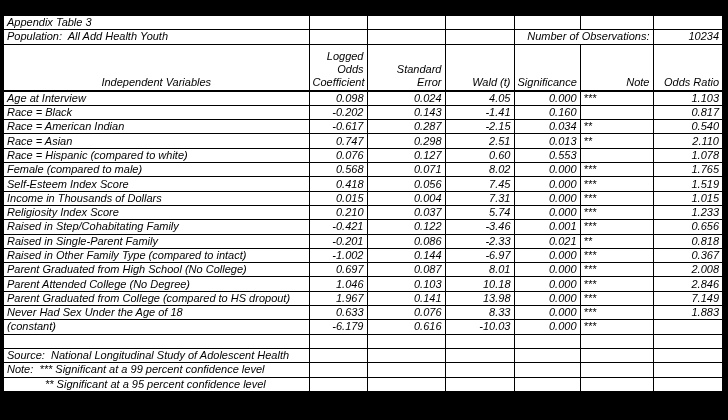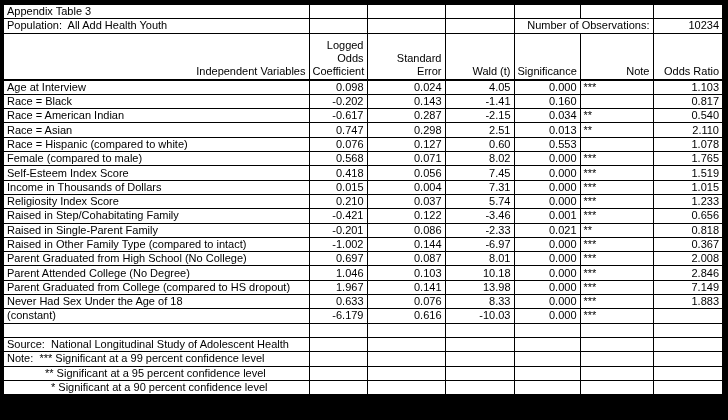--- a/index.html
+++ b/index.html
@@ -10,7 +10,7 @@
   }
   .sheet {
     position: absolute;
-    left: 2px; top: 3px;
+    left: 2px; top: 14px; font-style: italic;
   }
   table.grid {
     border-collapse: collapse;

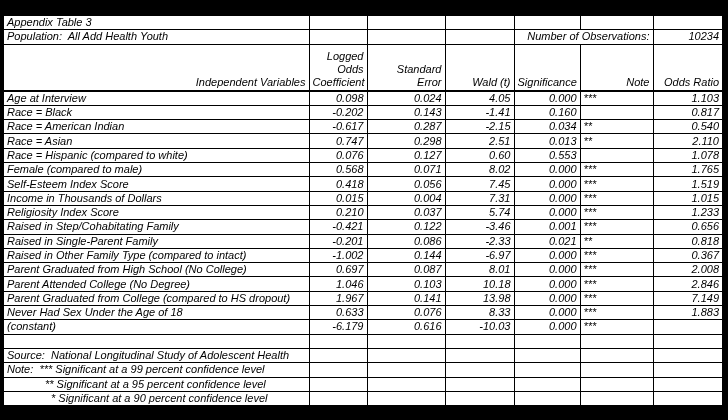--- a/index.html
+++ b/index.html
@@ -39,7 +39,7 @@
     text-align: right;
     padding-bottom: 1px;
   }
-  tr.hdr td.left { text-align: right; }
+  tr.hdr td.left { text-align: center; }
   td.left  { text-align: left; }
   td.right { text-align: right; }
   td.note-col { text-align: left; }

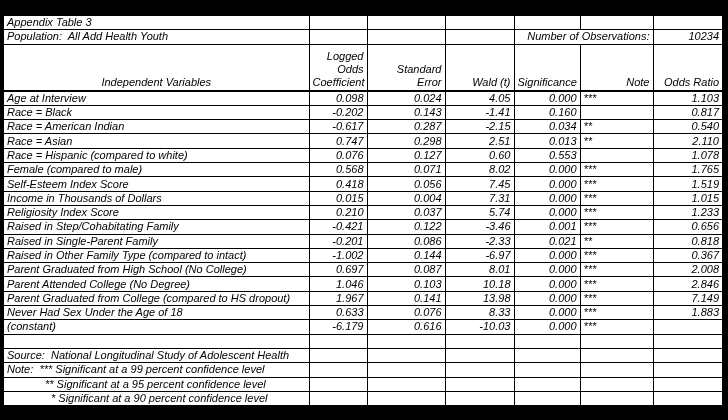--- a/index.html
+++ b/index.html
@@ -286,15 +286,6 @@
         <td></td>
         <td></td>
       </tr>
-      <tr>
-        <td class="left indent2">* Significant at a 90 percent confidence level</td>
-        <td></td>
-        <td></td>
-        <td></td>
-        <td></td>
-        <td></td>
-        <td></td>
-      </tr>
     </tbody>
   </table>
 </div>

--

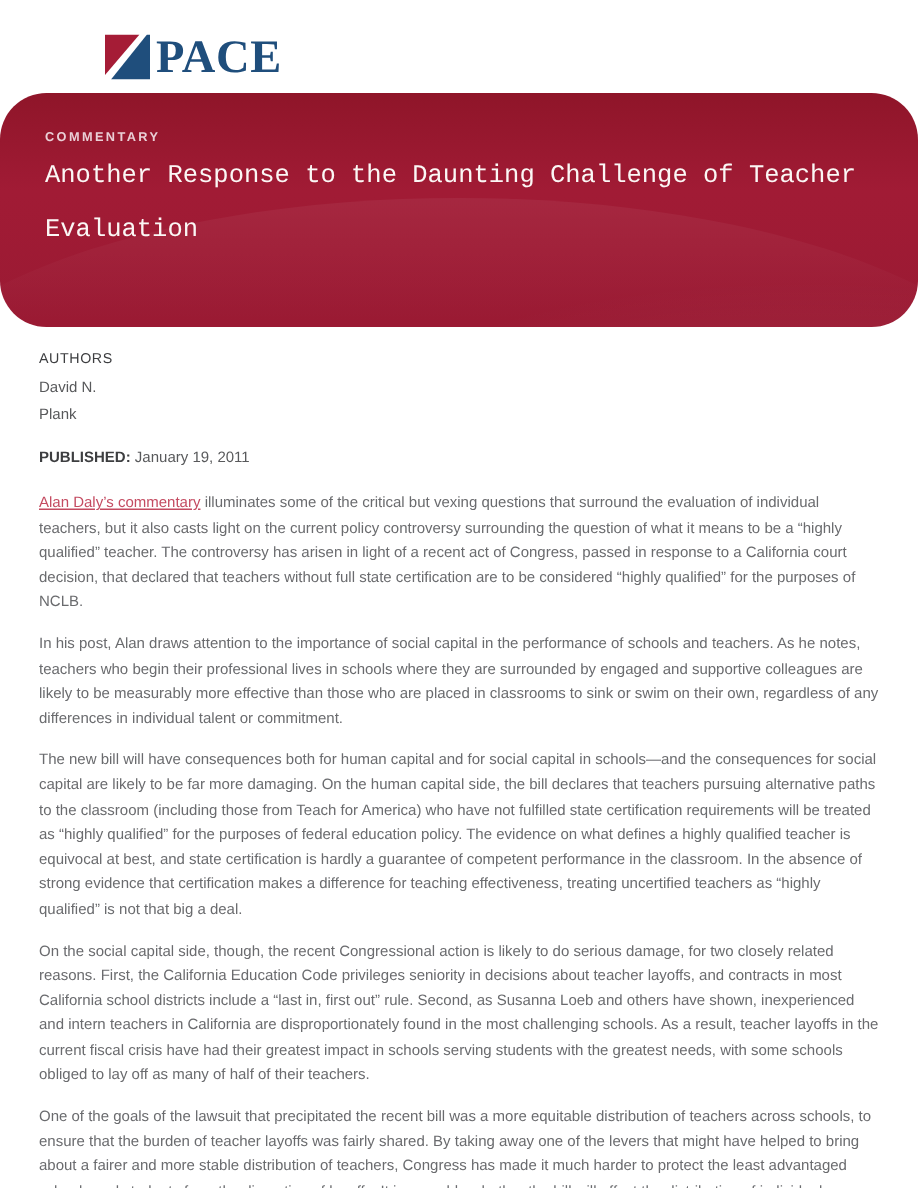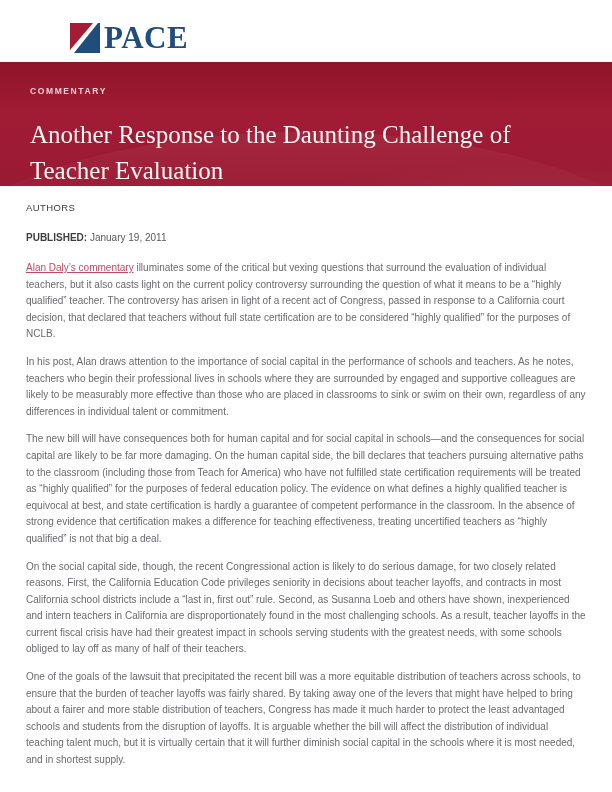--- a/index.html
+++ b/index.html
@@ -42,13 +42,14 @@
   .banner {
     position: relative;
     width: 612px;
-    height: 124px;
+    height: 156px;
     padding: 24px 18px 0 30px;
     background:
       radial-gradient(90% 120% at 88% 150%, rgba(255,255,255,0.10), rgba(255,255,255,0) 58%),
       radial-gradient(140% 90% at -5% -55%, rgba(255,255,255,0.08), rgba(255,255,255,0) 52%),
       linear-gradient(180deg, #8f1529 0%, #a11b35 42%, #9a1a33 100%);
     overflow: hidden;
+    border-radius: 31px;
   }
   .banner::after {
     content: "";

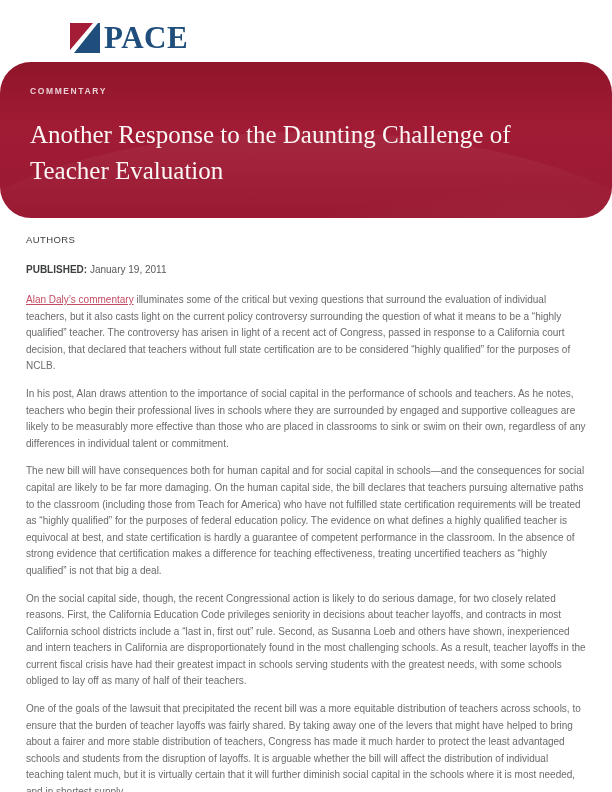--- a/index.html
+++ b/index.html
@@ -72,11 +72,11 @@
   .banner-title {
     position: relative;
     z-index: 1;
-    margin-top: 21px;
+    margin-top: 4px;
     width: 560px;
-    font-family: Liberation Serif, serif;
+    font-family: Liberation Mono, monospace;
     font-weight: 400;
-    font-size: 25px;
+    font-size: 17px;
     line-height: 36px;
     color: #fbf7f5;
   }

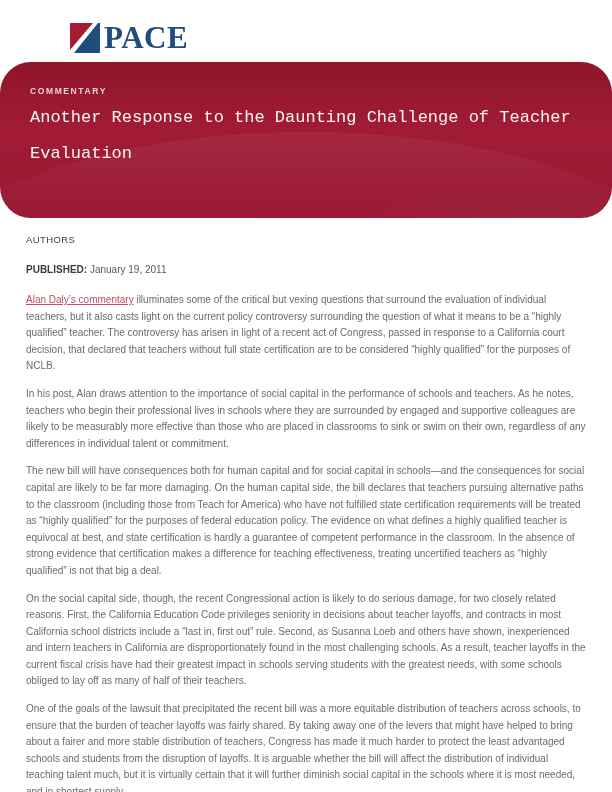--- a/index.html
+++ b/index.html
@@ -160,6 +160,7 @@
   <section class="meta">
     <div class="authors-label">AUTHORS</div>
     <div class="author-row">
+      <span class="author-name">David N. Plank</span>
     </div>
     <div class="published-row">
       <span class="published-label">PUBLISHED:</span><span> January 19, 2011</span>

**Try it**
In the listing above, find each line with the word "rgba" and return it.

**Problem solution**
       radial-gradient(90% 120% at 88% 150%, rgba(255,255,255,0.10), rgba(255,255,255,0) 58%),
       radial-gradient(140% 90% at -5% -55%, rgba(255,255,255,0.08), rgba(255,255,255,0) 52%),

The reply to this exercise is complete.